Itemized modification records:

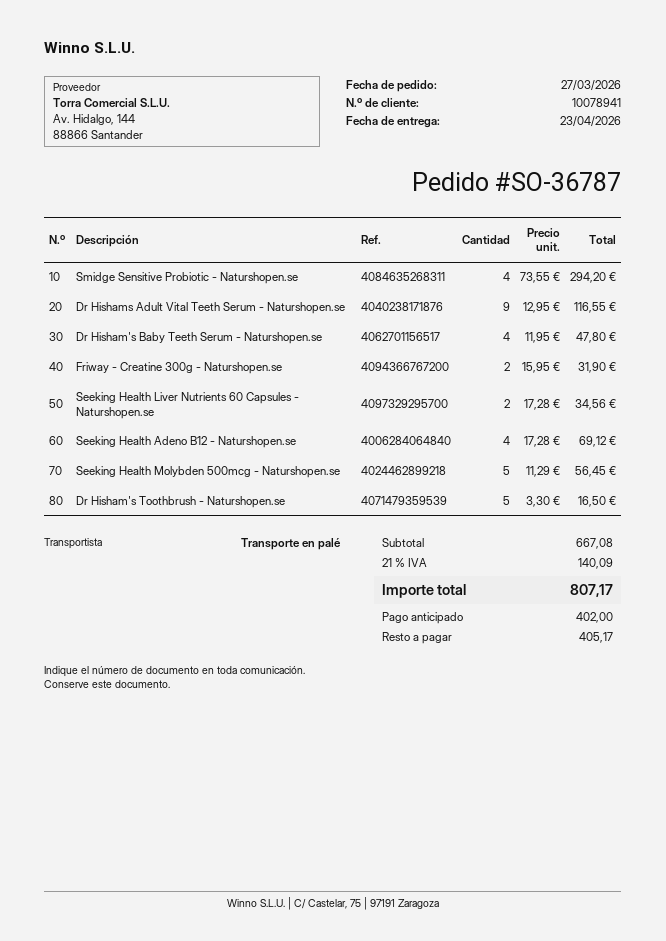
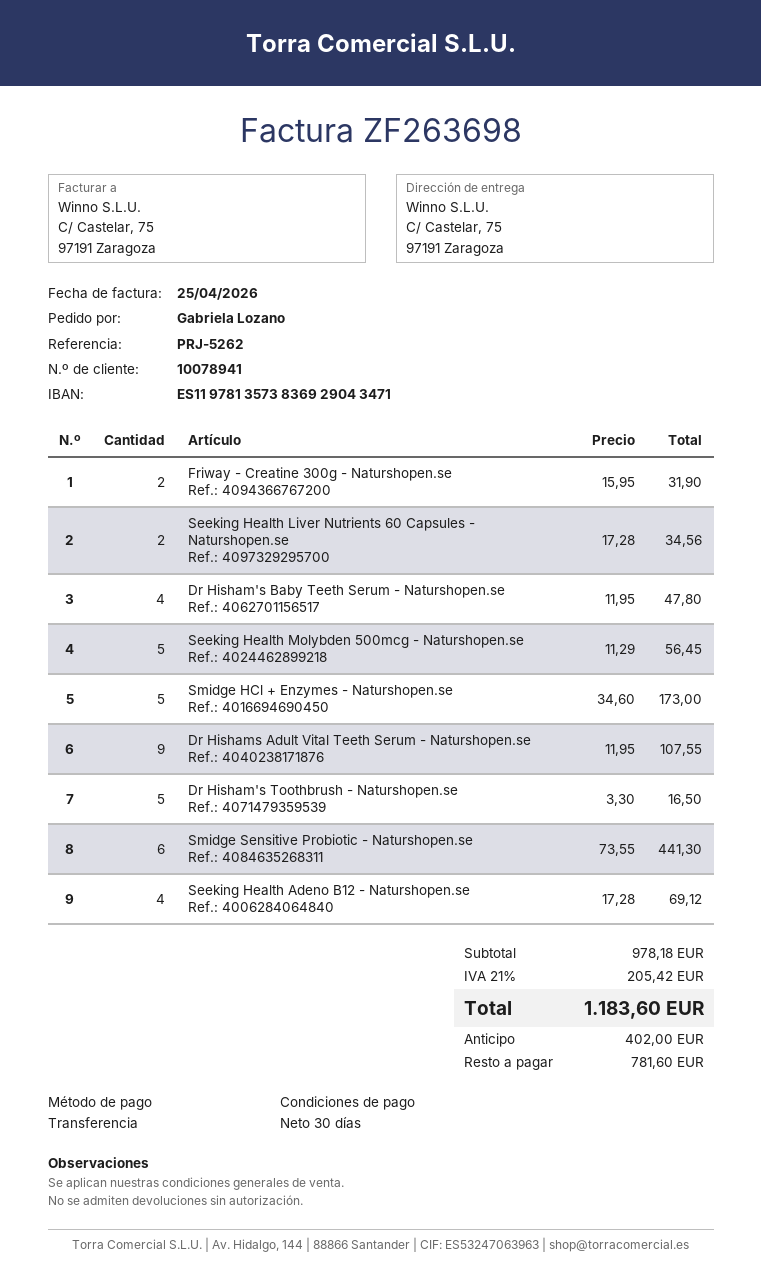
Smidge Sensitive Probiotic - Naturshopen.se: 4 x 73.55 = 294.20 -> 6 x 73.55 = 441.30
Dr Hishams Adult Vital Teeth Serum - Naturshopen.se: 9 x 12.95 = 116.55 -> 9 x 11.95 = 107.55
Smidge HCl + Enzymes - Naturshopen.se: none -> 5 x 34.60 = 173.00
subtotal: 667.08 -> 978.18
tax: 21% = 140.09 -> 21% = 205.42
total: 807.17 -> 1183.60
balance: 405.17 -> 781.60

Exercise brief ▸
The expected result is every record above, word for word, with no pictures in it.

Exercise result ▸
Smidge Sensitive Probiotic - Naturshopen.se: 4 x 73.55 = 294.20 -> 6 x 73.55 = 441.30
Dr Hishams Adult Vital Teeth Serum - Naturshopen.se: 9 x 12.95 = 116.55 -> 9 x 11.95 = 107.55
Smidge HCl + Enzymes - Naturshopen.se: none -> 5 x 34.60 = 173.00
subtotal: 667.08 -> 978.18
tax: 21% = 140.09 -> 21% = 205.42
total: 807.17 -> 1183.60
balance: 405.17 -> 781.60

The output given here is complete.